Roger says, “There’s a bunch of journals in my father’s garage we could go through to find out what happened. It’s a bit grubby though.”

bedroom

10. Claire is in Inverness, just a few houses down from the bed and breakfast that she spent that fateful night with Frank on their honeymoon so long ago. She goes into the Deed of Registry office to find out what’s going on with Lallybroch.

Well, within minutes I’m assuming because this secretary is awesome at finding old documents that are literally unprotected by anything resembling plastic or glass. She’s holding the Deed of Sassine that Claire signed back in 1746.

“It’s signed James Allperfect MoonyEye MacHunkington Fraser, and gives it to James Murray. It’s witnessed by what looks to be the most beautiful eyebrows in history and Claire Fraser, with a drop on the page because she may have been crying at the time?”

“Yep, that’s the case. Anyway, could you do me a favor and see about a genealogical study of a guy named Roger Mackenzie? Kthnx.”

11. Later that night, in the girl’s room, Bree and Claire are talking about Roger and how handsome he is and how they want to have all his babies. Claire asks where they went today, and Bree’s all, “We went to Fort William, you ever go there?”

fort william

Then they talk about Frank, and Bree asks if “…she misses him, because sometimes it doesn’t feel like you do.” and she asks, “Did you love him?” “Yes, I loved your father very much,” Claire answers. Which is the truth because we all know who the girl’s dad is.

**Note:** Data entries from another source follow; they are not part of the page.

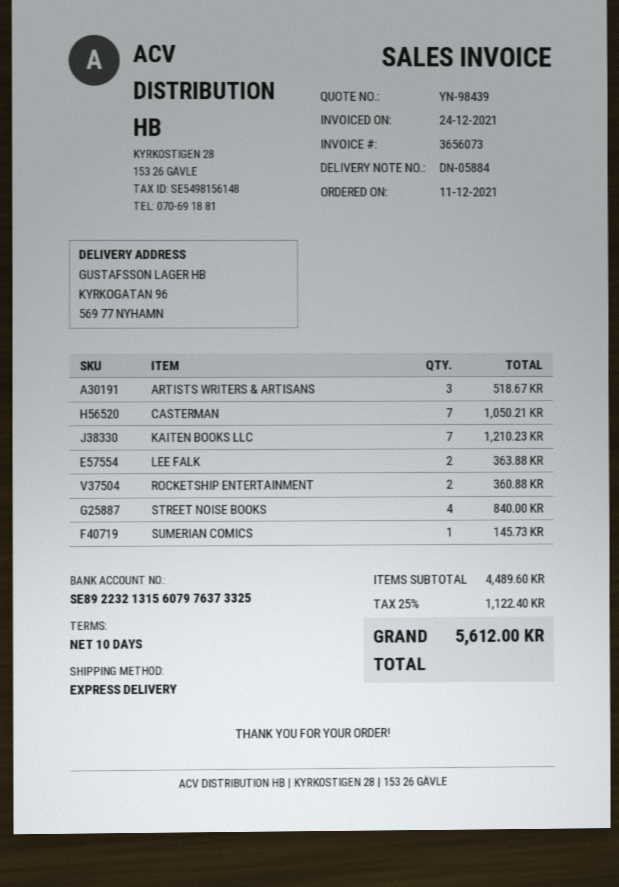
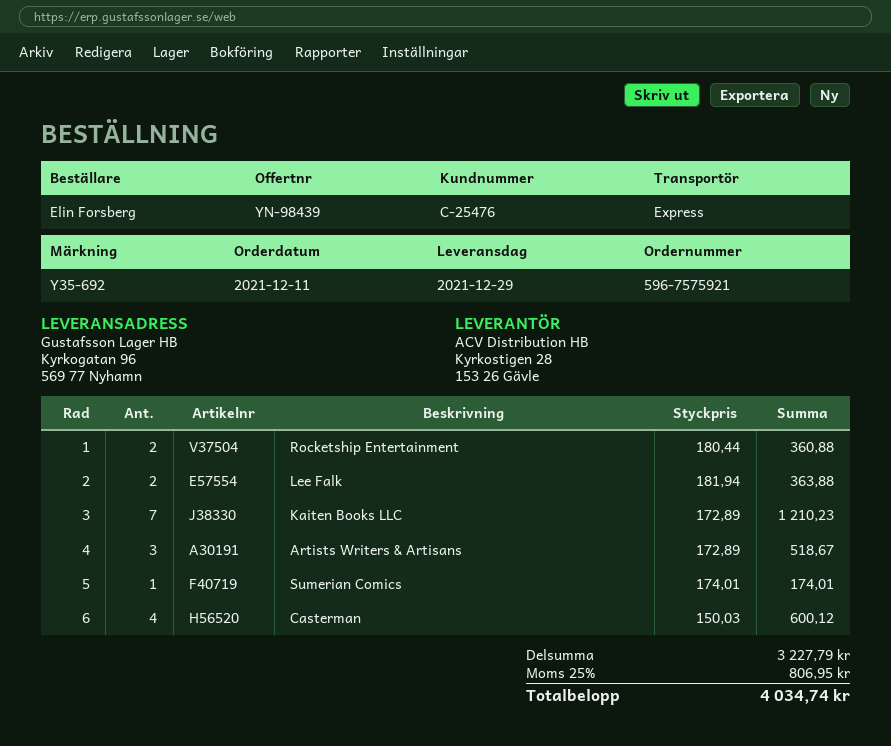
CASTERMAN: 7 for 1050.21 -> 4 for 600.12
STREET NOISE BOOKS: 4 for 840.00 -> none
SUMERIAN COMICS: 1 for 145.73 -> 1 for 174.01
subtotal: 4489.60 -> 3227.79
tax: 25% = 1122.40 -> 25% = 806.95
total: 5612.00 -> 4034.74

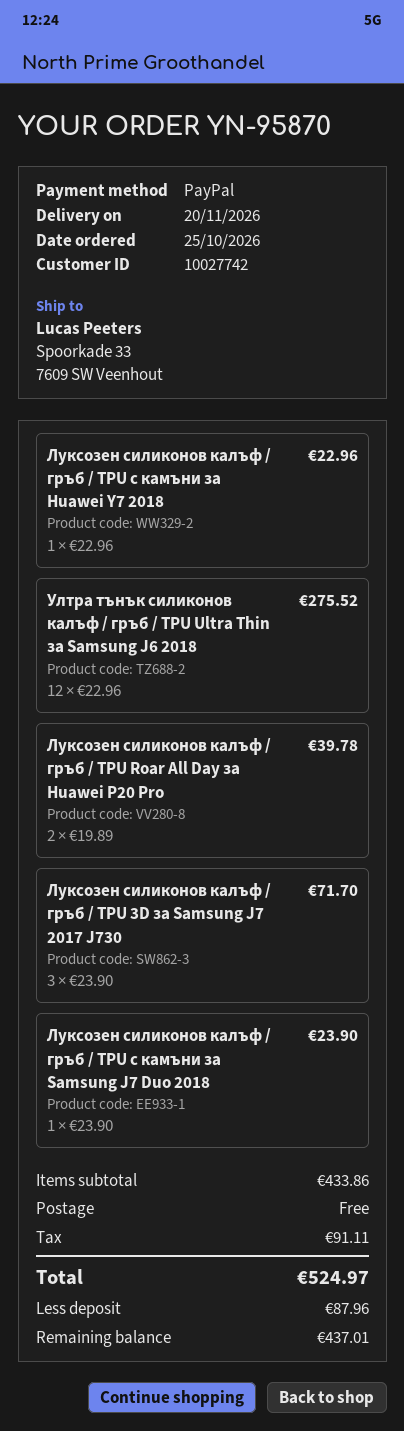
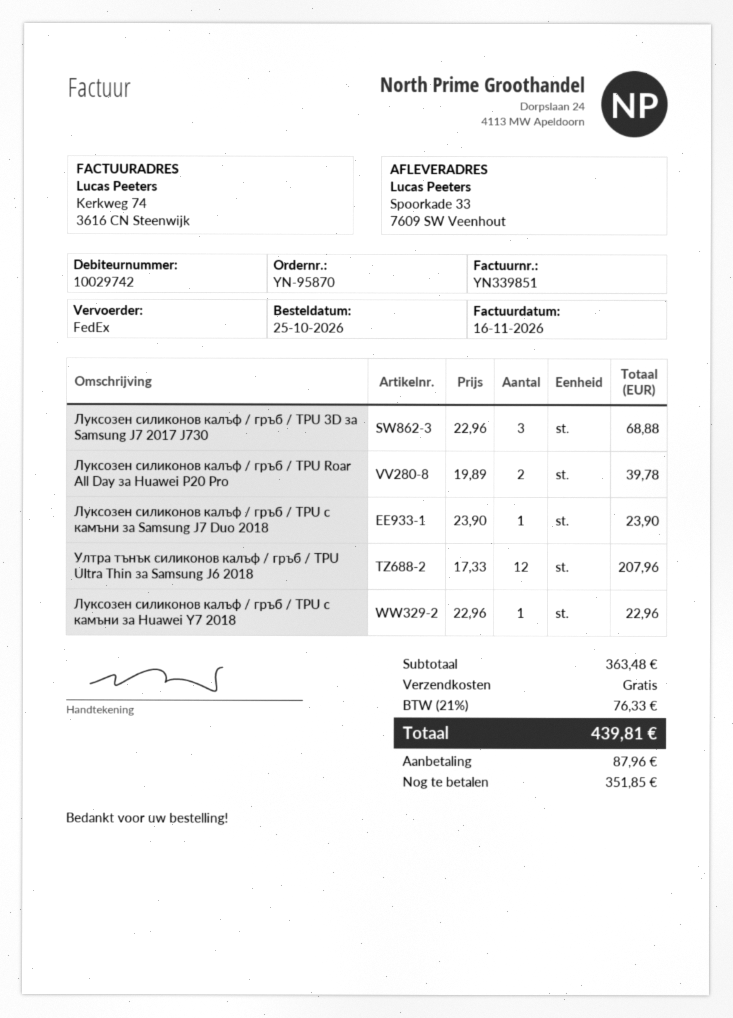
customer number: 10027742 -> 10029742
Ултра тънък силиконов калъф / гръб / TPU Ultra Thin за Samsung J6 2018: 12 x 22.96 = 275.52 -> 12 x 17.33 = 207.96
Луксозен силиконов калъф / гръб / TPU 3D за Samsung J7 2017 J730: 3 x 23.90 = 71.70 -> 3 x 22.96 = 68.88
subtotal: 433.86 -> 363.48
tax: 91.11 -> 76.33
total: 524.97 -> 439.81
balance: 437.01 -> 351.85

12. 1746. Claire and Jamie are discussing the cold blooded murder of Poncey. It’s a logical decision for Claire, because “…the needs of the many outweigh the needs of the one. We can kill him to save thousands of lives. It’s total star trek shit, I know, but if it works for Spock, it’ll work here.”

Unbeknownst to them, Dougal is listening outside the door and hears this plot. Then Ross comes in to announce to Jamie that they’re calling the men to come form lines. “Dude, I’ll be right there, got to conspire to kill the Prince with my wife here.”
Well, never one to waste an opportunity to kill his nephew, he enters, rage the only thing on his mind at the moment. He calls Jamie a “Son of a bastard,” and Claire a “Filthy whoring witch.”

insults

13. (wow this one is long. I mean really, there is a lot going on here, huh?) Speaking of filthy whoring witches, Geillis Duncan shows her pretty little head here quite coincidentally in the school that Bree and Roger go to for some reason. I literally have no idea where this is. Is it supposed to be Oxford? Please, someone tell me.

They part for a few minutes and Bree goes walking through the area, (dressed really cute in this miniskirt and black leggings get up by the way)and manages to find the one room in all the school that Geillis Duncan is railing about the British government.

She lists off heroes of Scotland, and gets to Bonnie Prince Charlie and goes on about how “We are all Bonnie Prince Charlie!” and everyone is inspired by this wacky broad in a orange and red outfit.

Later, Bree confronts Geillis about her speech and they get into a history discussion about this king and that king and the other king, and it’s all pretty much a snooze fest because there are some in the audience who want to see somebody in this show start kissing and making babies. Come on, Outlander! Where has the sexy times been this season. We’ve had one! ONE! Instance all season. And season one had about twelve dozen. Isn’t it about time somebody went there already?! This is what your fans want!

“So if you’re not a student, and you’re an American, why are you here?” and Bree says, “Oh I like history being made, that’s all.” Then Roger comes up and She introduces herself as Gillian Edgars.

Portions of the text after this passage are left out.